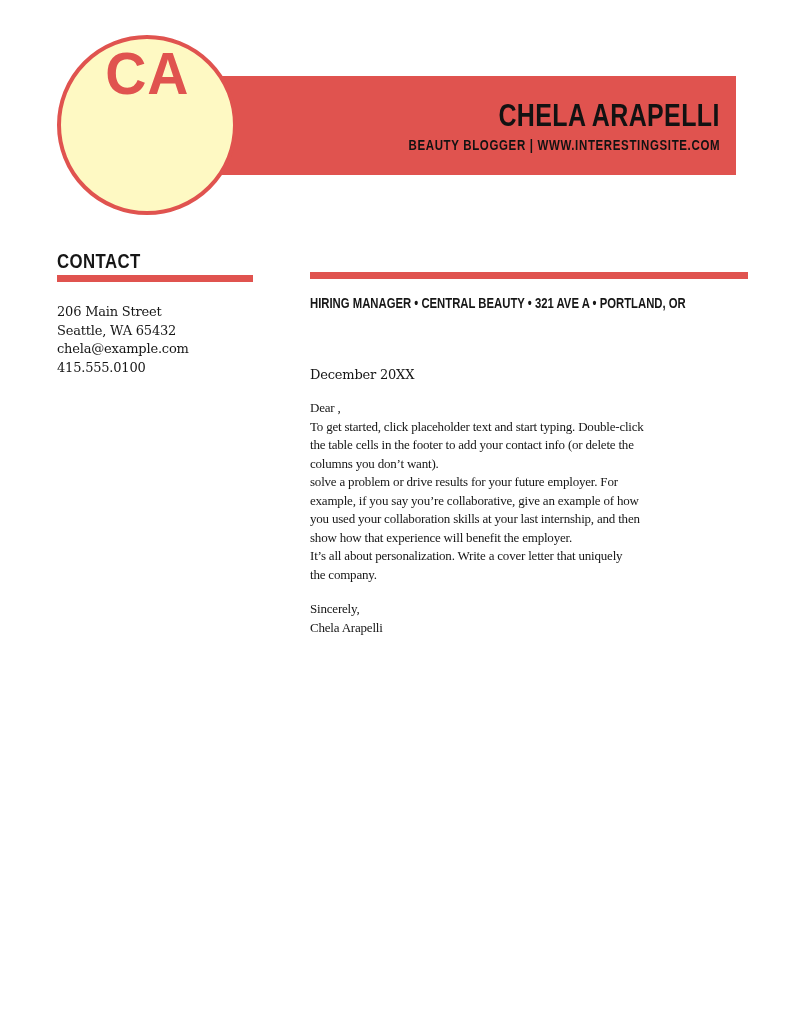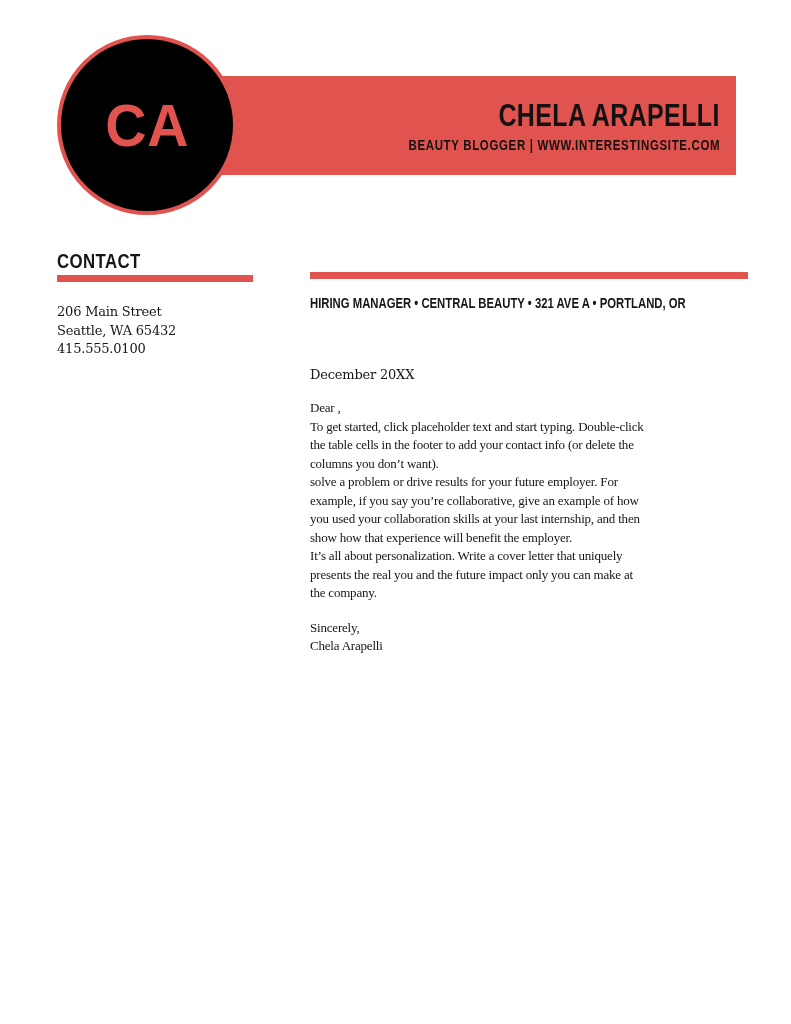"CA" .monogram-circle { align-items: center -> flex-start; background: #000000 -> #fef9c3 }
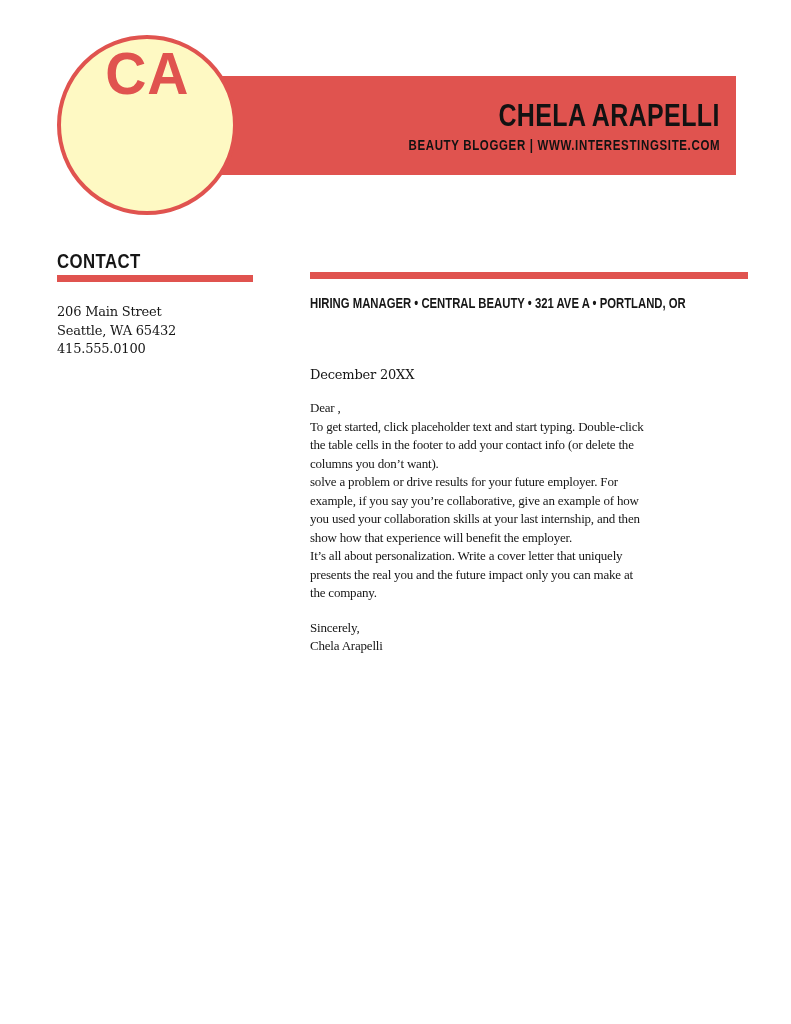"chela@example.com" div.contact-line { html: none -> <div>chela@example.com</div> }
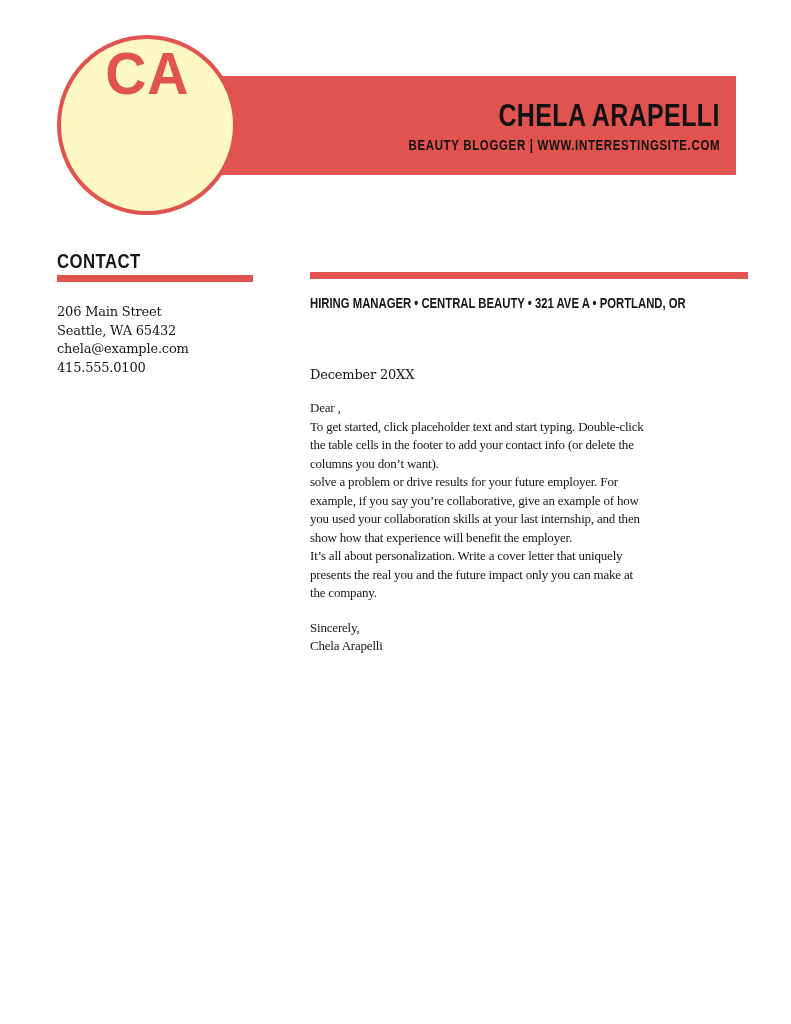"presents the real you and" div.body-line { html: <div>presents the real you and the future impact only you can make at</div> -> none }
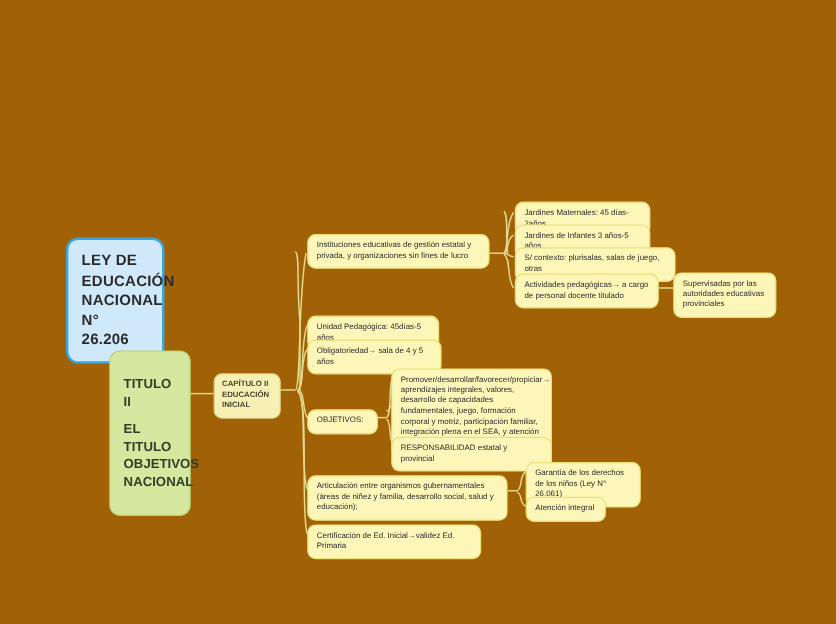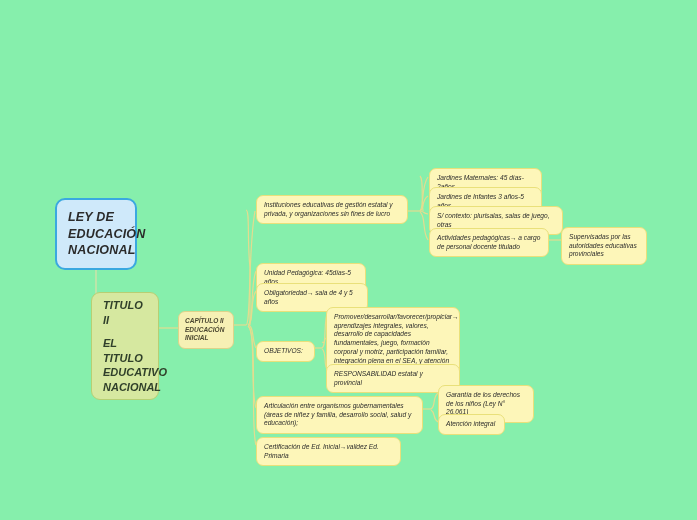"LEY DE" #canvas { background: #86efac -> #a16207; font-style: italic -> none }
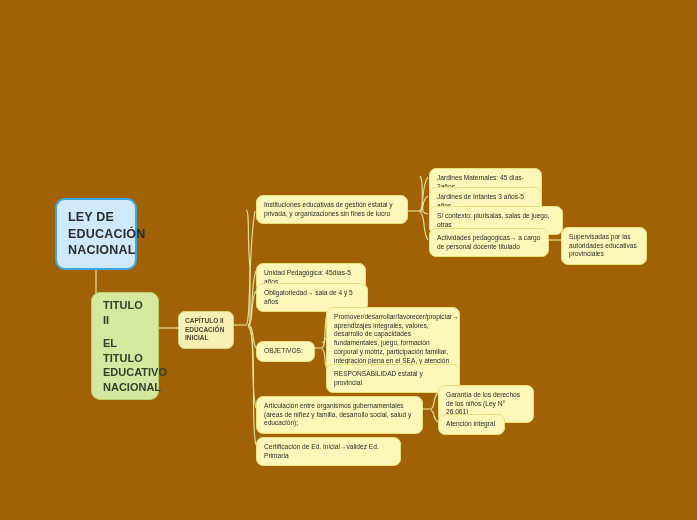"N° 26.206" span.txt { html: none -> <span>N° 26.206</span> }
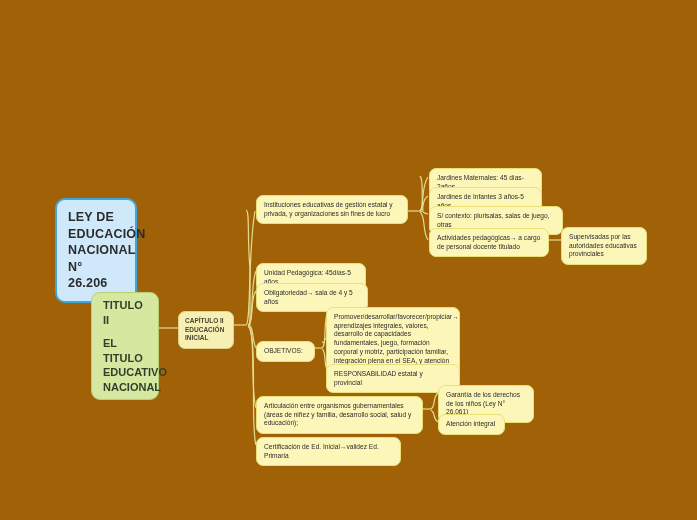"TITULO II" .node.green { padding: 5px 11px -> 20px 11px }
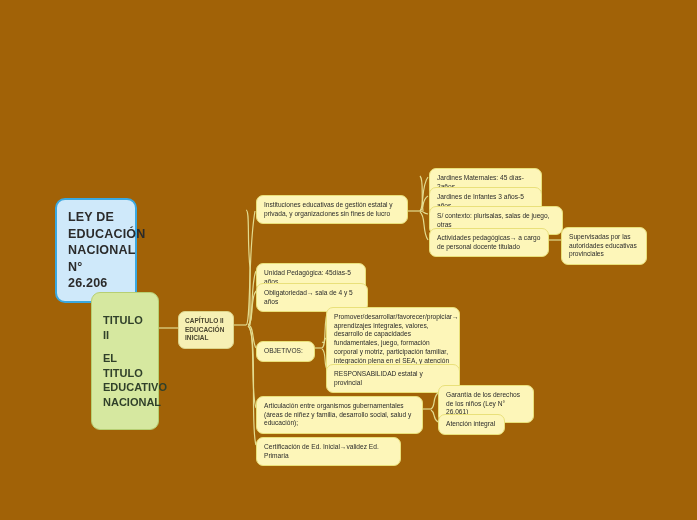"EDUCATIVO" span.txt { text: EDUCATIVO -> OBJETIVOS }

WORK REQUIRED >>
Transcribe all the material exactly; skip every image.

ANSWER AREA >>
"CA" .monogram-circle { align-items: center -> flex-start; background: #000000 -> #fef9c3 }
"chela@example.com" div.contact-line { html: none -> <div>chela@example.com</div> }
"presents the real you and" div.body-line { html: <div>presents the real you and the future impact only you can make at</div> -> none }
"LEY DE" #canvas { background: #86efac -> #a16207; font-style: italic -> none }
"N° 26.206" span.txt { html: none -> <span>N° 26.206</span> }
"TITULO II" .node.green { padding: 5px 11px -> 20px 11px }
"EDUCATIVO" span.txt { text: EDUCATIVO -> OBJETIVOS }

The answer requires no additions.